# To do
Leave out any picture and return the remaining listing below exactly as given.

# Records for this exercise

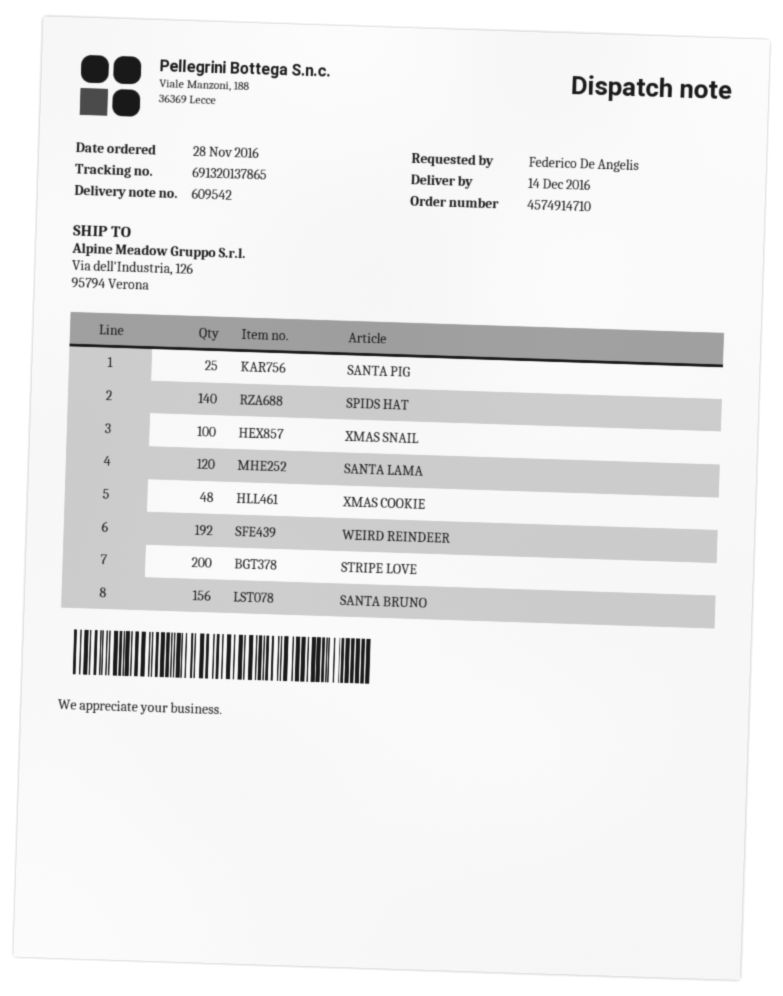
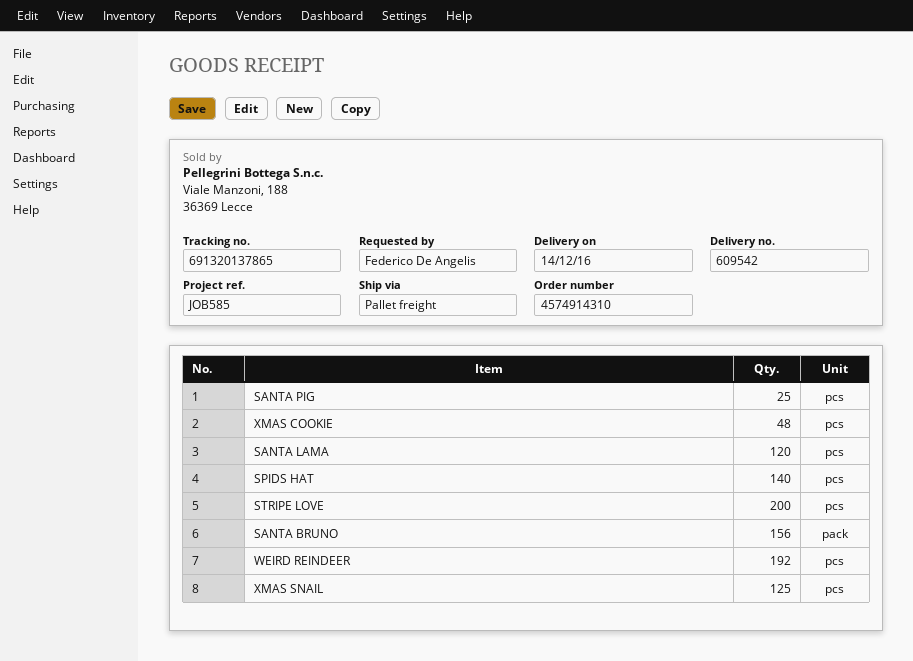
order number: 4574914710 -> 4574914310
XMAS SNAIL: 100 -> 125

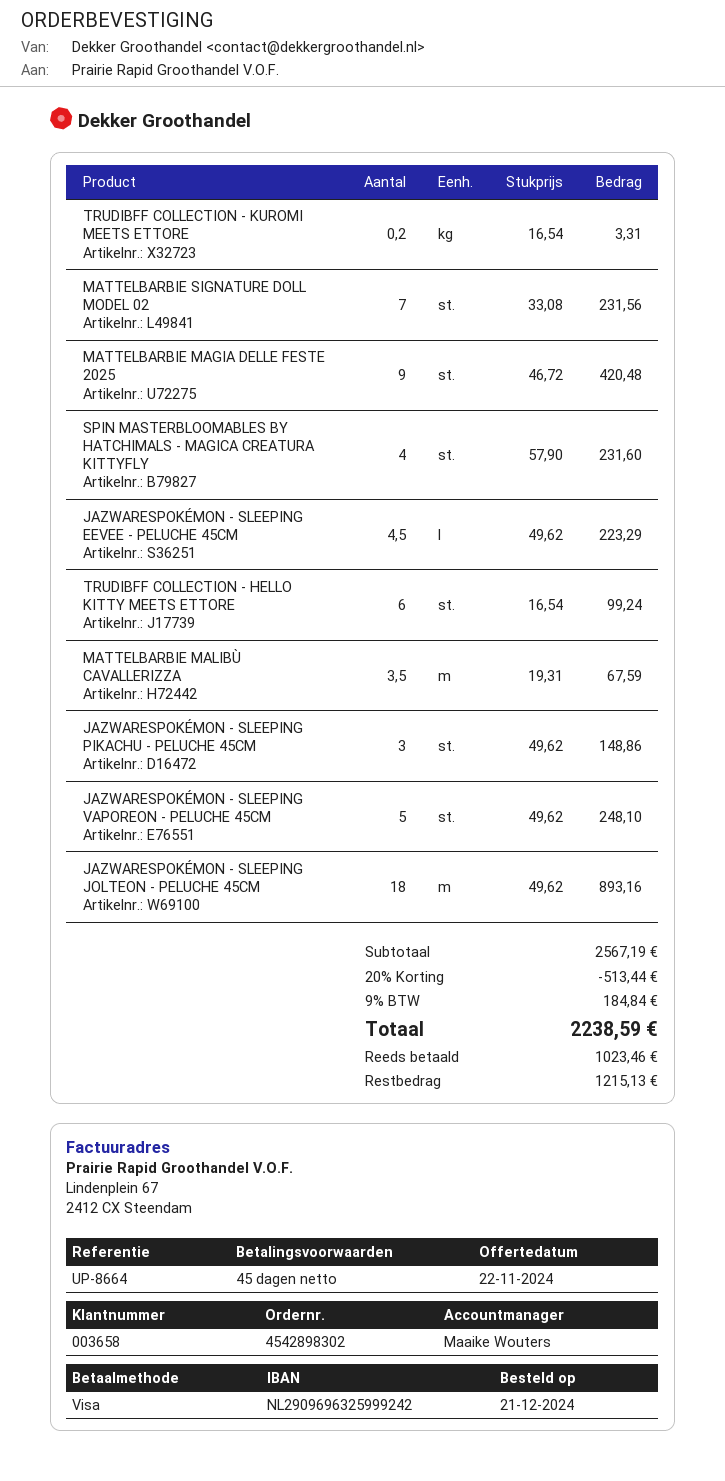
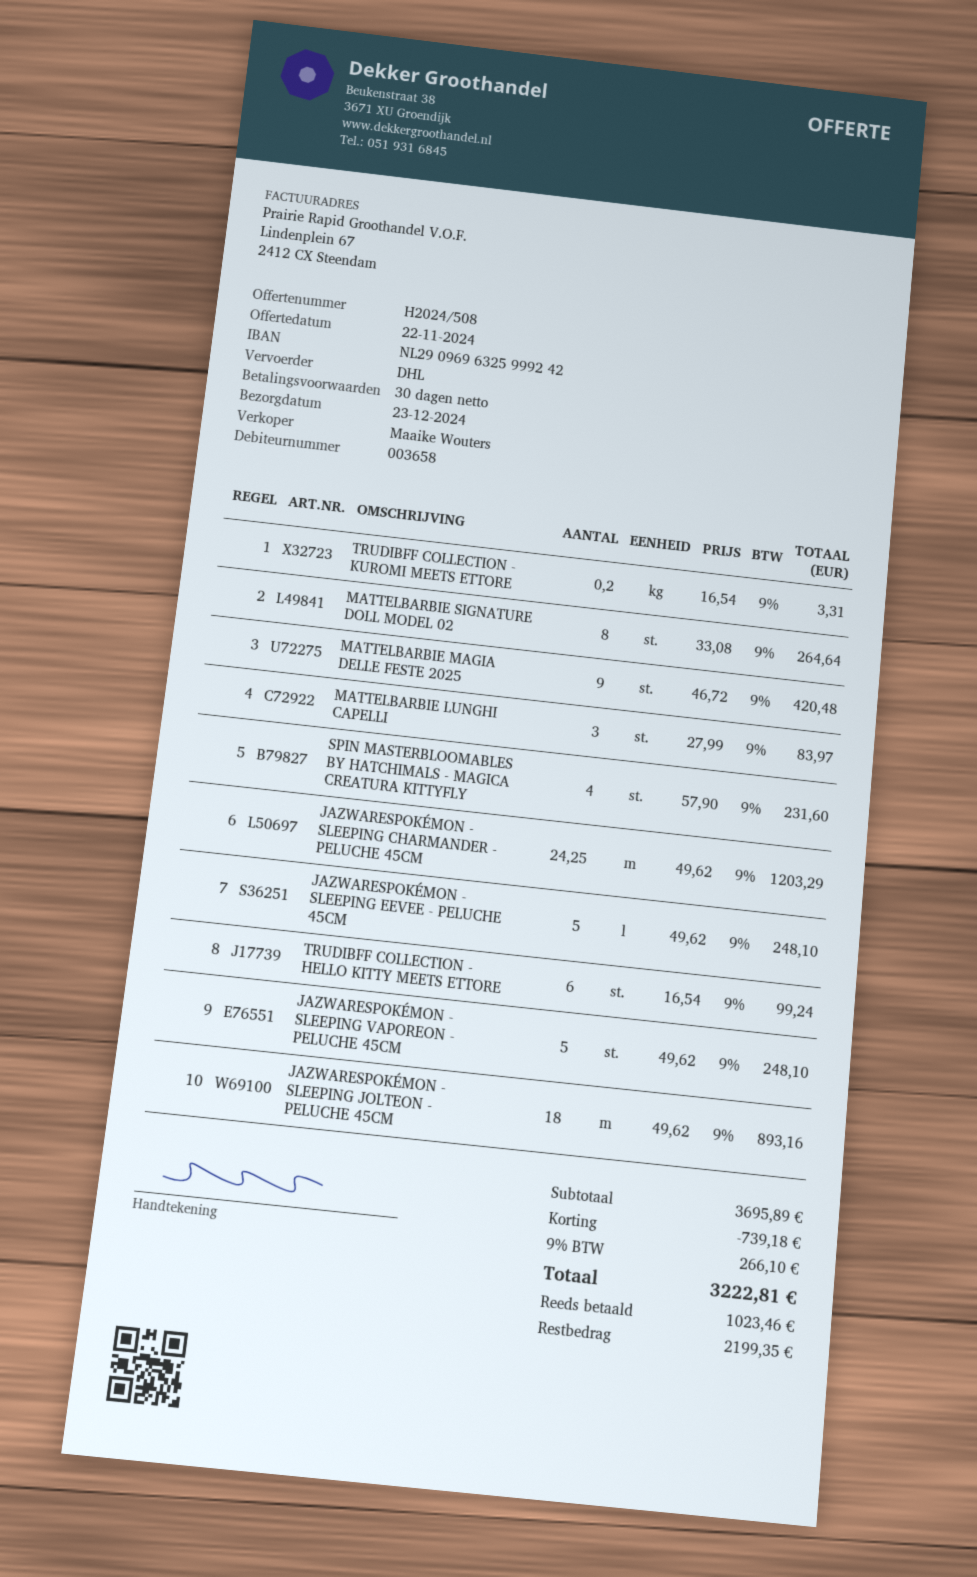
payment terms: 45 days -> 30 days
MATTELBARBIE SIGNATURE DOLL MODEL 02: 7 x 33.08 = 231.56 -> 8 x 33.08 = 264.64
JAZWARESPOKÉMON - SLEEPING EEVEE - PELUCHE 45CM: 4.5 x 49.62 = 223.29 -> 5 x 49.62 = 248.10
MATTELBARBIE MALIBÙ CAVALLERIZZA: 3.5 x 19.31 = 67.59 -> none
JAZWARESPOKÉMON - SLEEPING PIKACHU - PELUCHE 45CM: 3 x 49.62 = 148.86 -> none
MATTELBARBIE LUNGHI CAPELLI: none -> 3 x 27.99 = 83.97
JAZWARESPOKÉMON - SLEEPING CHARMANDER - PELUCHE 45CM: none -> 24.25 x 49.62 = 1203.29
subtotal: 2567.19 -> 3695.89
discount: 513.44 -> 739.18
tax: 9% = 184.84 -> 9% = 266.10
total: 2238.59 -> 3222.81
balance: 1215.13 -> 2199.35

# Your solution
order number: 4574914710 -> 4574914310
XMAS SNAIL: 100 -> 125

payment terms: 45 days -> 30 days
MATTELBARBIE SIGNATURE DOLL MODEL 02: 7 x 33.08 = 231.56 -> 8 x 33.08 = 264.64
JAZWARESPOKÉMON - SLEEPING EEVEE - PELUCHE 45CM: 4.5 x 49.62 = 223.29 -> 5 x 49.62 = 248.10
MATTELBARBIE MALIBÙ CAVALLERIZZA: 3.5 x 19.31 = 67.59 -> none
JAZWARESPOKÉMON - SLEEPING PIKACHU - PELUCHE 45CM: 3 x 49.62 = 148.86 -> none
MATTELBARBIE LUNGHI CAPELLI: none -> 3 x 27.99 = 83.97
JAZWARESPOKÉMON - SLEEPING CHARMANDER - PELUCHE 45CM: none -> 24.25 x 49.62 = 1203.29
subtotal: 2567.19 -> 3695.89
discount: 513.44 -> 739.18
tax: 9% = 184.84 -> 9% = 266.10
total: 2238.59 -> 3222.81
balance: 1215.13 -> 2199.35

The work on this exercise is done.